Czech Republic - down from 10.3 million to 7.8 million, or minus 24.3 percent.
Estonia - down from 1.4 to 900,000, or minus 35.7 percent.
Latvia - down from 2.4 to 1.6 million people, or minus 33.3 percent.
Lithuania - from 3.7 to 3 million, or minus 18.9 percent.
Poland - from 38.7 to 36.3 million people, or minus 6.2 percent.
Romania - down from 22.5 million to 16.4 million, or minus 27.1 percent.
Russia - down from 147.4 million people to 121.3 million, or minus 17.7 percent (Note: see below for 1999 data).
Slovakia - down from 5.4 million to 4.8 million, or minus 11.1 percent.
Ukraine - down from 50.9 million to 39.3 million, or minus 22.8 percent.
Estimated population of the Russian Federation as of 1 January 1999: 146.3 million.
Population decreases in 1997 and 1998, respectively: minus 755,900 and minus 705,100 persons.
Average monthly wages in 1997 and 1998, respectively: $204 and $73.

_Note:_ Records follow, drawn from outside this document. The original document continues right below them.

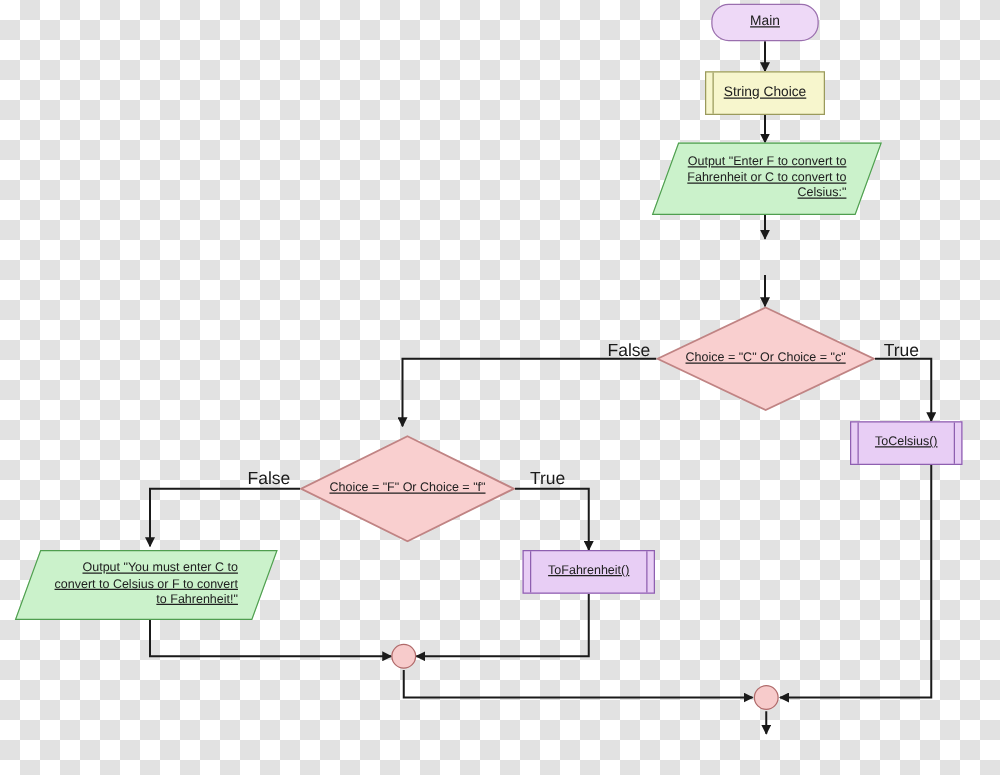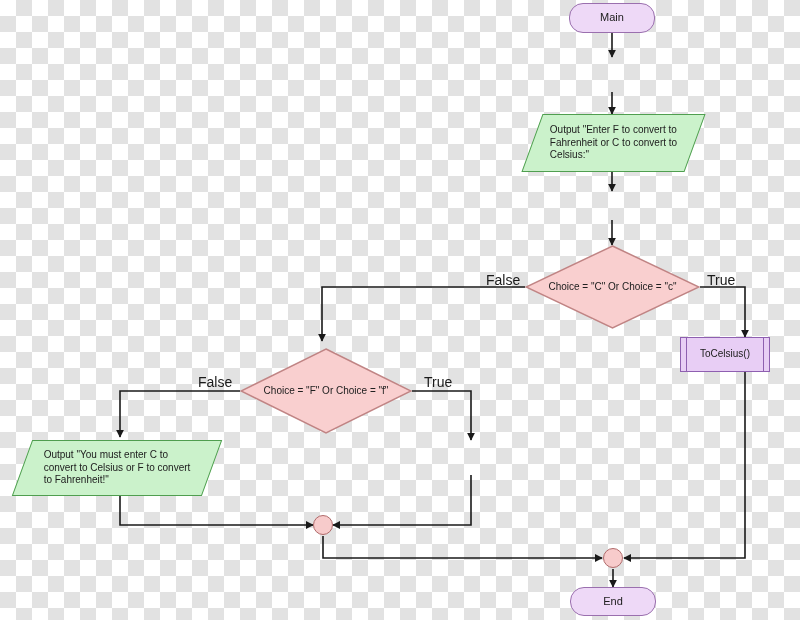--- a/index.html
+++ b/index.html
@@ -39,9 +39,10 @@
     display: flex;
     align-items: center;
     justify-content: center;
-    text-align: left;
+    text-align: right;
     color: #202020;
     line-height: 1.25;
+    text-decoration: underline;
   }
   .node .txt {
     display: block;

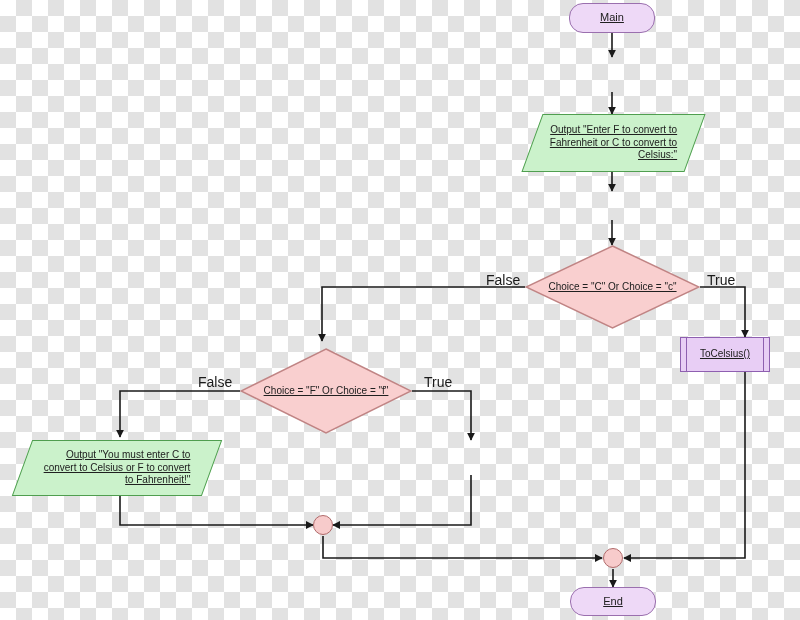--- a/index.html
+++ b/index.html
@@ -184,6 +184,10 @@
     <span class="txt">Main</span>
   </div>
 
+  <div class="node declaration" style="left:564px; top:57px; width:96px; height:35px;">
+    <span class="bar-l"></span>
+    <span class="txt">String Choice</span>
+  </div>
 
   <div class="node io" style="left:532px; top:114px; width:163px; height:58px;">
     <span class="skewbg"></span>

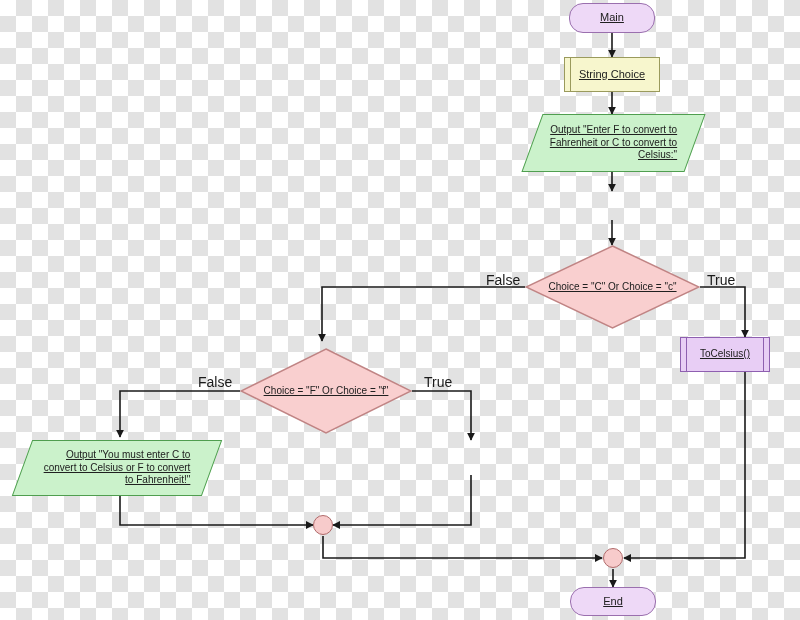--- a/index.html
+++ b/index.html
@@ -217,6 +217,11 @@
     <span class="txt">ToCelsius()</span>
   </div>
 
+  <div class="node subroutine" style="left:418px; top:440px; width:106px; height:35px;">
+    <span class="bar-l"></span>
+    <span class="bar-r"></span>
+    <span class="txt">ToFahrenheit()</span>
+  </div>
 
   <div class="node io" style="left:22px; top:440px; width:190px; height:56px;">
     <span class="skewbg"></span>

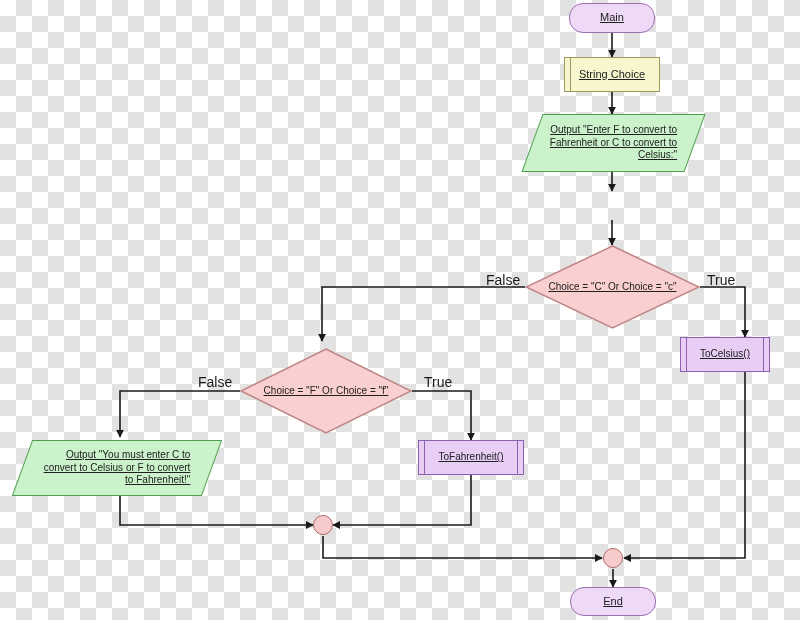--- a/index.html
+++ b/index.html
@@ -233,9 +233,6 @@
   <div class="connector" style="left:313px; top:515px; width:20px; height:20px;"></div>
   <div class="connector" style="left:603px; top:548px; width:20px; height:20px;"></div>
 
-  <div class="node terminator" style="left:570px; top:587px; width:86px; height:29px;">
-    <span class="txt">End</span>
-  </div>
 
   <div class="edge-label" style="left:486px; top:272px;">False</div>
   <div class="edge-label" style="left:707px; top:272px;">True</div>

Estimated decrease in the population of the Russian Federation between January-May 1999: minus 346,700 persons.
Estimated percentage decrease in the population of Poland in 1998 (as compared to 1997): minus 0.04 percent.
Population of Kazakhstan in 1989 and 1999, respectively: 16.4 million and 15.6 million.
Estimated number of detainees and prison inmates in Russian prisons who die each year due to physical abuse, overcrowding, inferior sanitary conditions, disease and lack of medical care: between 10,000 and 20,000 (estimate provided by independent human rights groups).
Number of registered drug addicts in St. Petersburg in 1999: 500,000, or one person in every ten in this city of five million.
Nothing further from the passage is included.